On September 28, 2010, Dr. Elizabeth Marlow was honored to represent TGI's Participatory Action Research Group at the 2010 State of the Science Congress on Nursing Research held at the historic Omni Shoreham Hotel in Washington, D.C.  The conference, sponsored by the Council for the Advancement of Nursing Science, celebrated its 10th anniversary with over 500 attendees!

Elizabeth presented a poster of TGI's groundbreaking research on Nonviolent Communication (NVC) training and male parolees in residential substance abuse treatment.  This study, completed with financial support from the UCLA School of Nursing, found that NVC training increased male parolees' empathy levels and improved their relationships with friends, family, and parole agents.  It was the first study to examine how empathic communication skills, and NVC training in particular, affects paroled adults' community reintegration.  The full report of this exciting research will be available in The Journal of Correctional Health Care in Spring 2011. 
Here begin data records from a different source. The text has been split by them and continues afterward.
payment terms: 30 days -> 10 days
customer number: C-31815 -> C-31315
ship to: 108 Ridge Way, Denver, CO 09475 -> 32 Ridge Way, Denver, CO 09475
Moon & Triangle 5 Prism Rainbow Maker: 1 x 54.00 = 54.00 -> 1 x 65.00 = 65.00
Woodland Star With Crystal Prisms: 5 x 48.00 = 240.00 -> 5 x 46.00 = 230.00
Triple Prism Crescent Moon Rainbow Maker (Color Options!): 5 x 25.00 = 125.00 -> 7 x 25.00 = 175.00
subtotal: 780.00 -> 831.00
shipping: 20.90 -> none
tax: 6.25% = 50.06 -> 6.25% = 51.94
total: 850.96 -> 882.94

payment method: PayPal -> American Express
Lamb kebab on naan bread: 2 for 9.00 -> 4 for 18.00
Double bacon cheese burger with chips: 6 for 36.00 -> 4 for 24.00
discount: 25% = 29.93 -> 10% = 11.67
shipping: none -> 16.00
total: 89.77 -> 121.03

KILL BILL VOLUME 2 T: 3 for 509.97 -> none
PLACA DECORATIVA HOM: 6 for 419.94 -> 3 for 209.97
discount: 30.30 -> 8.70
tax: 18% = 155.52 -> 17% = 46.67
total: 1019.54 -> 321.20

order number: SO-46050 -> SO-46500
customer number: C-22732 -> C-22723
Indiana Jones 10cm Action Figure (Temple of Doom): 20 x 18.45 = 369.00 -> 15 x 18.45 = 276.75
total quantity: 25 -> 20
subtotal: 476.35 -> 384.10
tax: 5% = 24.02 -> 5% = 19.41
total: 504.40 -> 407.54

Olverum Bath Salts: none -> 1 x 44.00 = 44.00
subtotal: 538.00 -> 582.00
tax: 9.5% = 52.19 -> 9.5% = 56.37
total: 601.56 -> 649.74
em-and-poster_webA proud Elizabeth stands by TGI's fine work.

 Presenting our work at such an outstanding conference is a proud acheivement for TGI's Participatory Action Research Group and one we couldn't have done without the help, support, and guidance from the following folks:

Dr. Adeline Nyamathi, UCLA School Nursing - Elizabeth's post-doctoral mentor extraordinaire!  Adey guided Elizabeth from the study's inception to its completion. em-and-adey_webElizabeth and her wonderful mentor, Dr. Adey Nyamathi. 

Newt Bailey, NVC Expert Faciliator - Newt is a rock star and met every challenge this project encountered with a smile and empathy (of course!). 

Ron Doyle, Seventh Step Foundation - Super-duper Research Supporter!  Ron gave us the space to do the study and supported the research project all the way through.

Cindy James, Karen Taka, and Nancy Jo Bush, UCLA School of Nursing - They helped Elizabeth weather post-doctoral life (and traffic) in L.A.

Finally, a special thanks to the study participants, who took a risk and gave their time to a new researcher (Elizabeth) and weren't afraid to try something different.  We couldn't have done it without you!

If you are interested in a preview of the results, contact Elizabeth at This e-mail address is being protected from spambots. You need JavaScript enabled to view it .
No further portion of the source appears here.